Social Justice Timeline & Stereotypes Installation
Wing Luke Museum – Honoring Our Journey
This two-part installation anchors Honoring Our Journey, a permanent exhibit at the Wing Luke Museum that centers the lived histories of Asian Pacific Islander Native Hawaiian (APINH) communities through design, storytelling, and critical reflection.
The Social Justice Timeline stretches across a full gallery wall, immersing visitors in over a century of milestones—legislation, resistance, migration, and community power—layered through archival photographs, historic documents, and translucent panels of color.
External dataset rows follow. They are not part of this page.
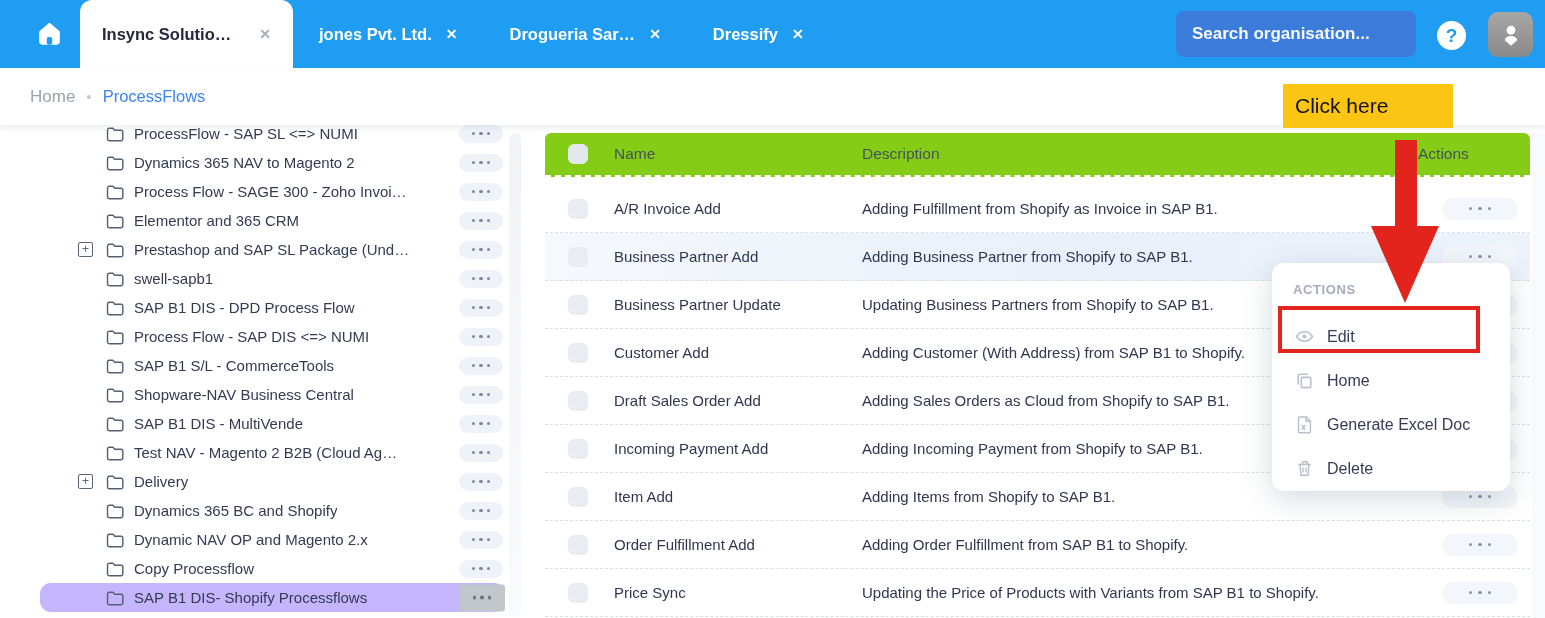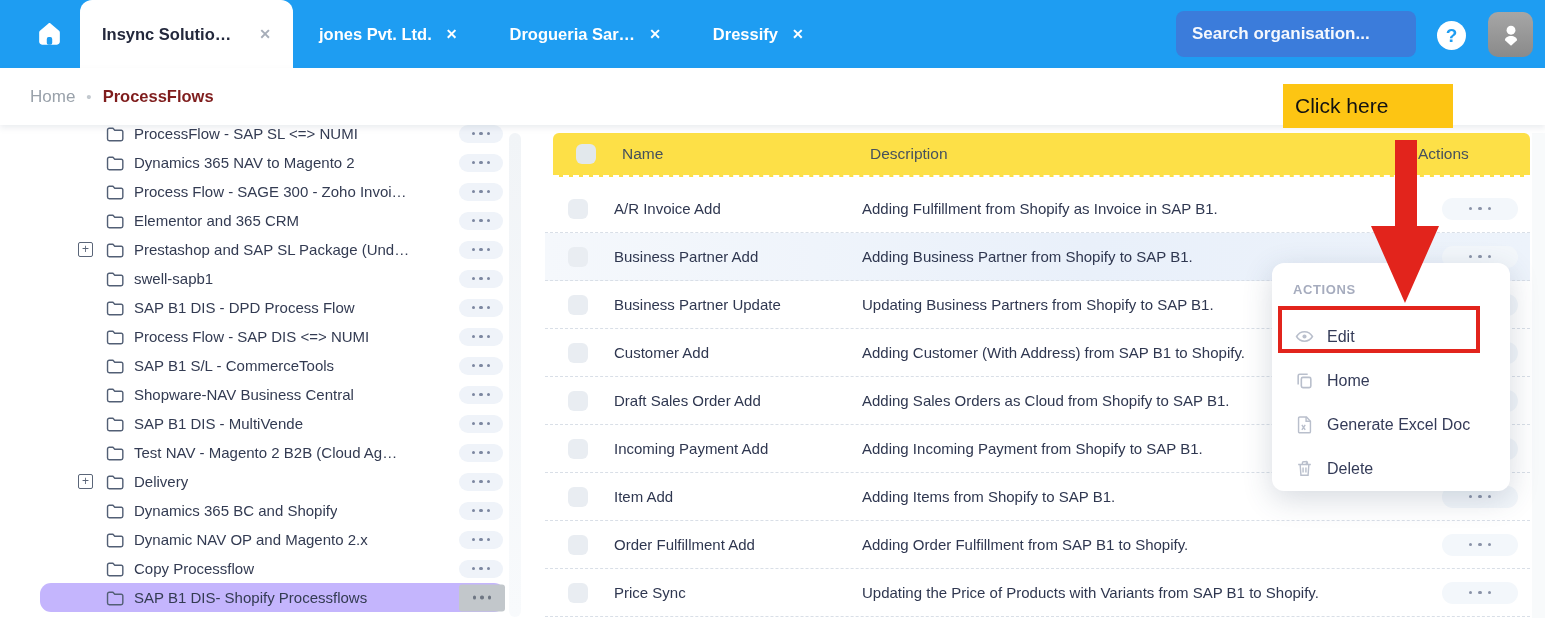--- a/index.html
+++ b/index.html
@@ -67,7 +67,7 @@
   }
   .bc-home { color: #99A1AA; font-size: 17px; cursor: pointer; }
   .bc-dot { color: #C3C9CF; font-size: 15px; }
-  .bc-current { color: #7f1d1d; font-size: 16.5px; font-weight: 700; }
+  .bc-current { color: #3b82f6; font-size: 16.5px; font-weight: 400; }
 
   
   .sidebar {

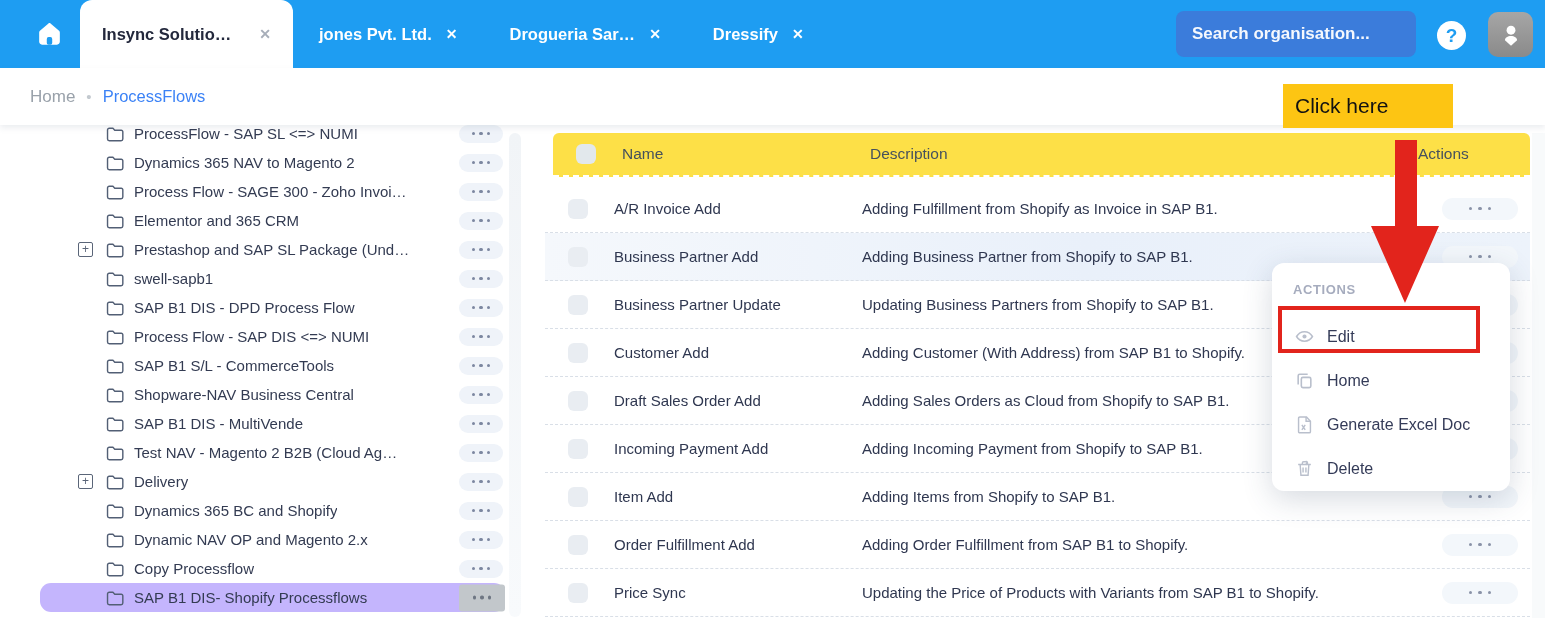--- a/index.html
+++ b/index.html
@@ -115,10 +115,10 @@
   
   .main { position: absolute; left: 545px; top: 133px; width: 985px; height: 485px; }
   .thead {
-    height: 44px; background: #fde047; border-radius: 6px 6px 0 0;
+    height: 44px; background: #84cc16; border-radius: 6px 6px 0 0;
     display: grid; grid-template-columns: 46px 248px 1fr 108px; align-items: center;
     padding: 0 12px 0 23px; border-bottom: 2px dashed #FFFFFF;
-    color: #46515D; font-size: 15.5px; font-weight: 500; margin-left: 8px;
+    color: #46515D; font-size: 15.5px; font-weight: 500;
   }
   .th-checkbox { width: 20px; height: 20px; border-radius: 6px; background: #E2E8EC; cursor: pointer; }
   .tbody { margin-top: 8px; }

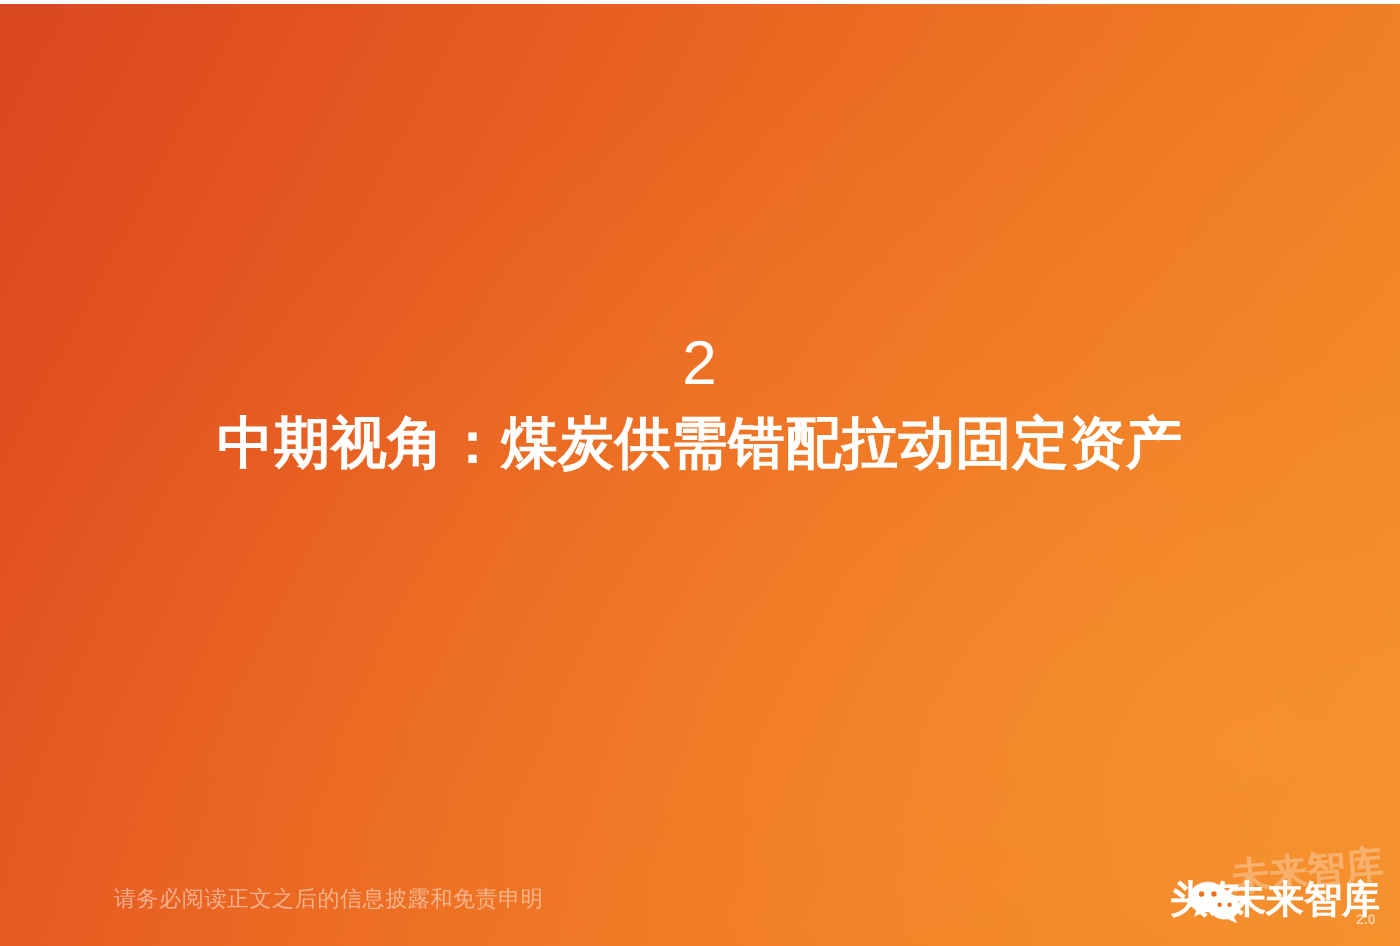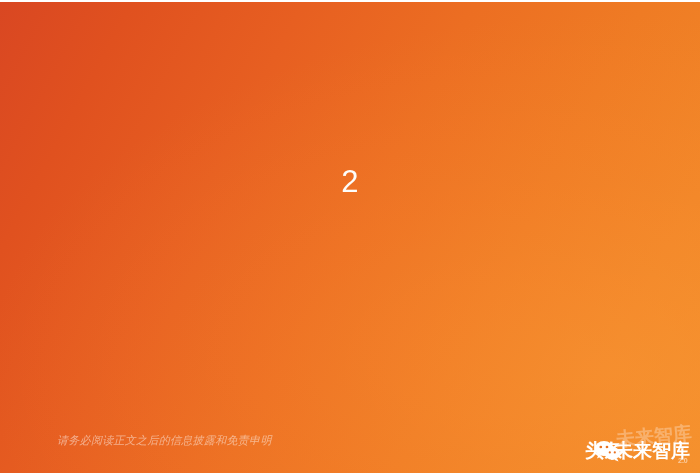--- a/index.html
+++ b/index.html
@@ -192,6 +192,7 @@
   <div class="heading-block">
     <div class="section-number">2</div>
     <div class="section-title">
+      <div class="title-line">中期视角：煤炭供需错配拉动固定资产</div>
     </div>
   </div>
 

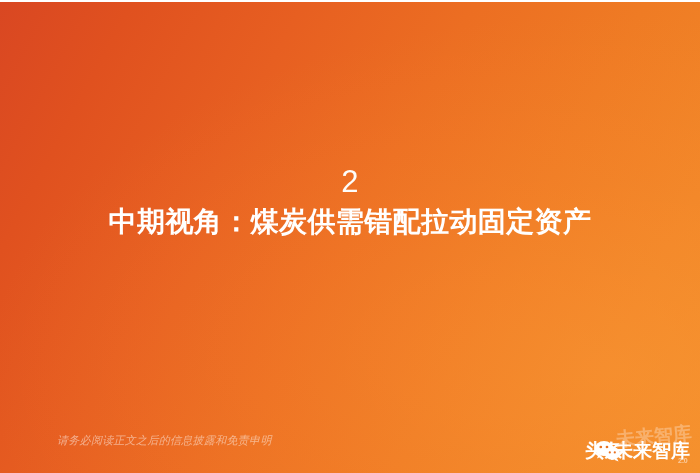--- a/index.html
+++ b/index.html
@@ -98,7 +98,7 @@
   .footer-disclaimer {
     position: absolute;
     left: 57px;
-    top: 433px;
+    top: 443px;
     font-size: 11px;
     line-height: 15px;
     font-weight: 400;
@@ -106,7 +106,6 @@
     letter-spacing: 0.3px;
     white-space: nowrap;
     z-index: 12;
-    font-style: italic;
   }
 
   

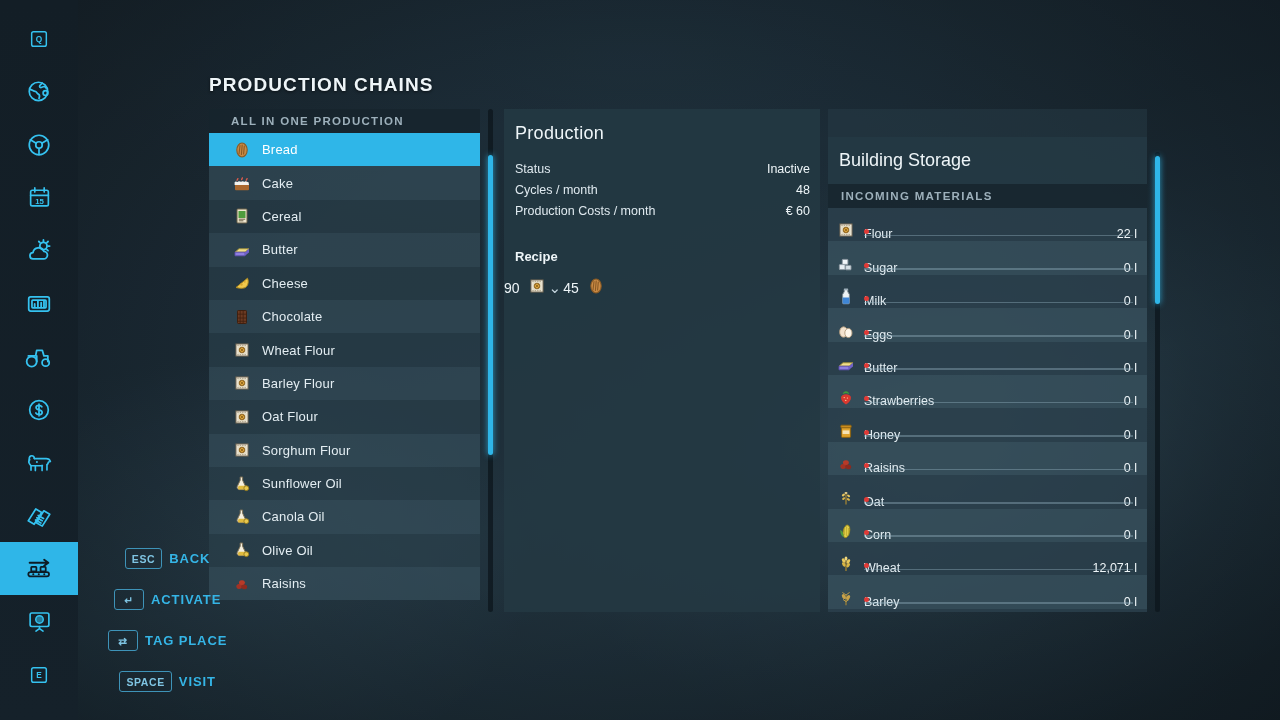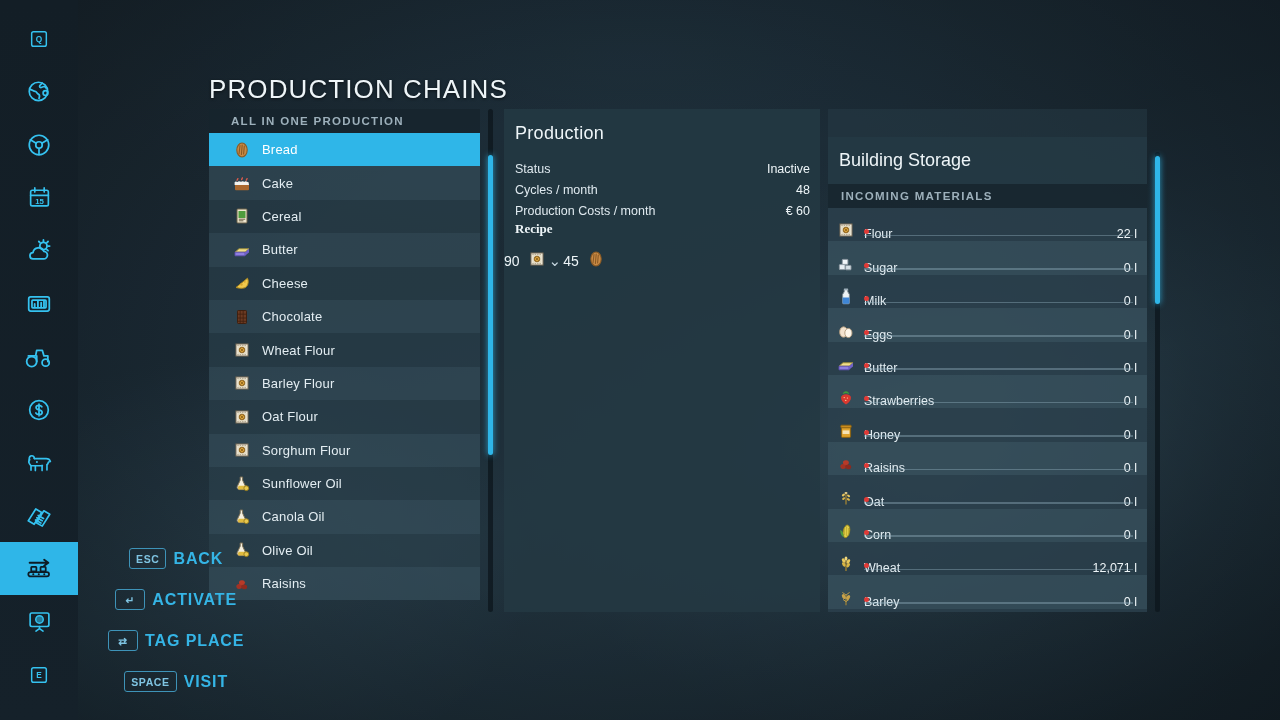--- a/index.html
+++ b/index.html
@@ -50,8 +50,8 @@
   
   .page-title {
     position: absolute; left: 209px; top: 74px;
-    font-size: 26px; letter-spacing: 1.1px;
-    color: #eef5f8; font-weight: 400;
+    font-size: 19px; letter-spacing: 1.1px;
+    color: #eef5f8; font-weight: 700;
     text-shadow: 0 1px 3px rgba(0,0,0,0.6);
   }
 

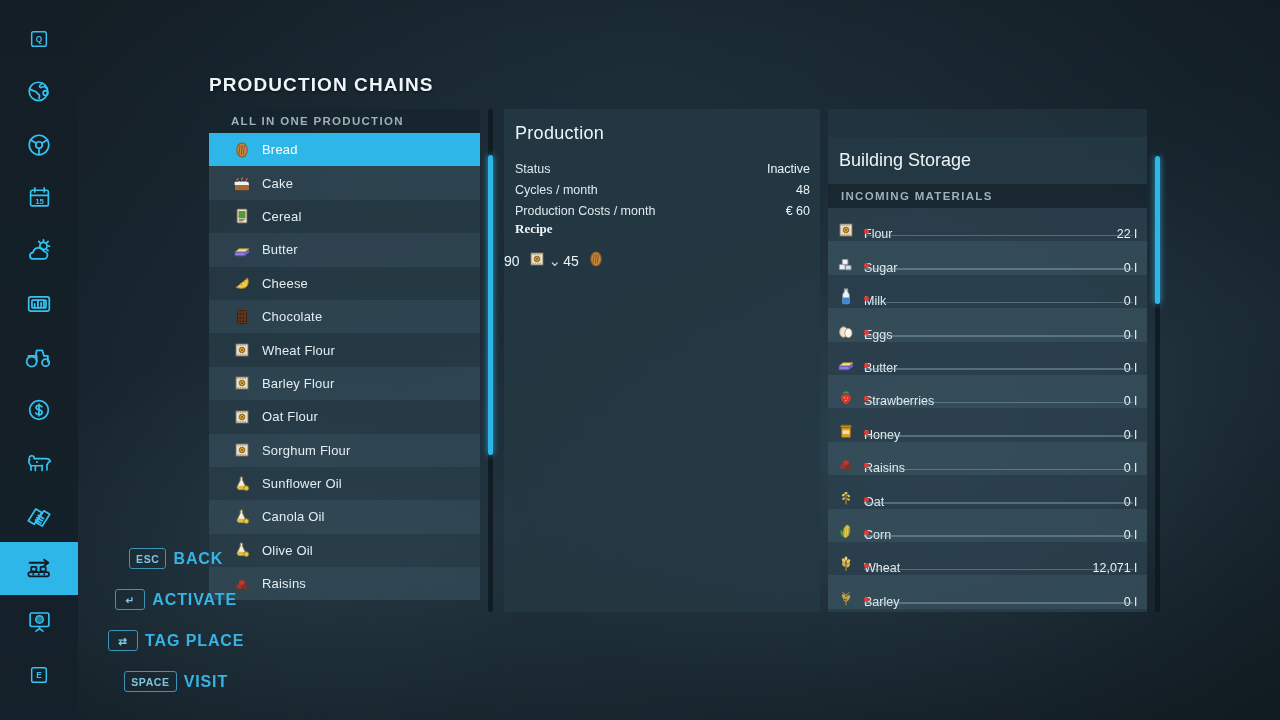--- a/index.html
+++ b/index.html
@@ -116,8 +116,8 @@
   }
   .stat .v { color: #eef5f8; }
   .recipe-title {
-    padding-left: 11px;
-    font-size: 13px; font-weight: 700; color: #eef5f8; font-family: Liberation Serif, serif;
+    margin-top: 28px; padding-left: 11px;
+    font-size: 13px; font-weight: 700; color: #eef5f8;
   }
   .recipe-body {
     margin-top: 12px;

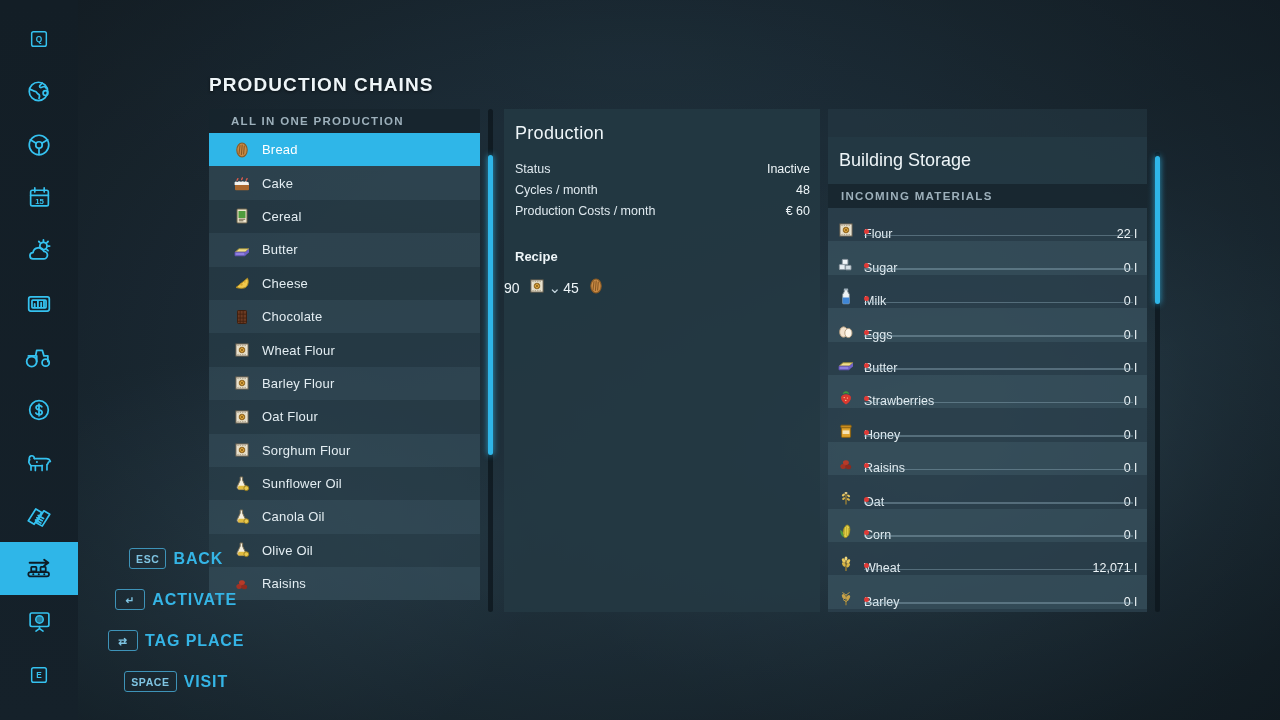--- a/index.html
+++ b/index.html
@@ -191,7 +191,7 @@
     letter-spacing: 0.6px;
   }
   .help .txt {
-    color: #35b5e6; font-size: 16px;
+    color: #35b5e6; font-size: 13px;
     font-weight: 700; letter-spacing: 0.9px;
   }
 </style>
Designed as both a chronology and a call to consciousness, it invites visitors to reckon with past injustices while honoring the generations who shaped a path forward.
Across the gallery, the Stereotypes installation interrupts the space with a sculptural wall built from stained wood slats, cut with the word STEREOTYPES in stenciled white spray paint. Artifacts and images embedded into the wall confront racial caricatures and commodified representations of APINH identity, transforming familiar objects into powerful critiques. Through this spatial intervention, harmful narratives are exposed—and reclaimed.
Together, these works use environmental storytelling and intentional design to turn gallery space into a site of remembrance, confrontation, and collective agency.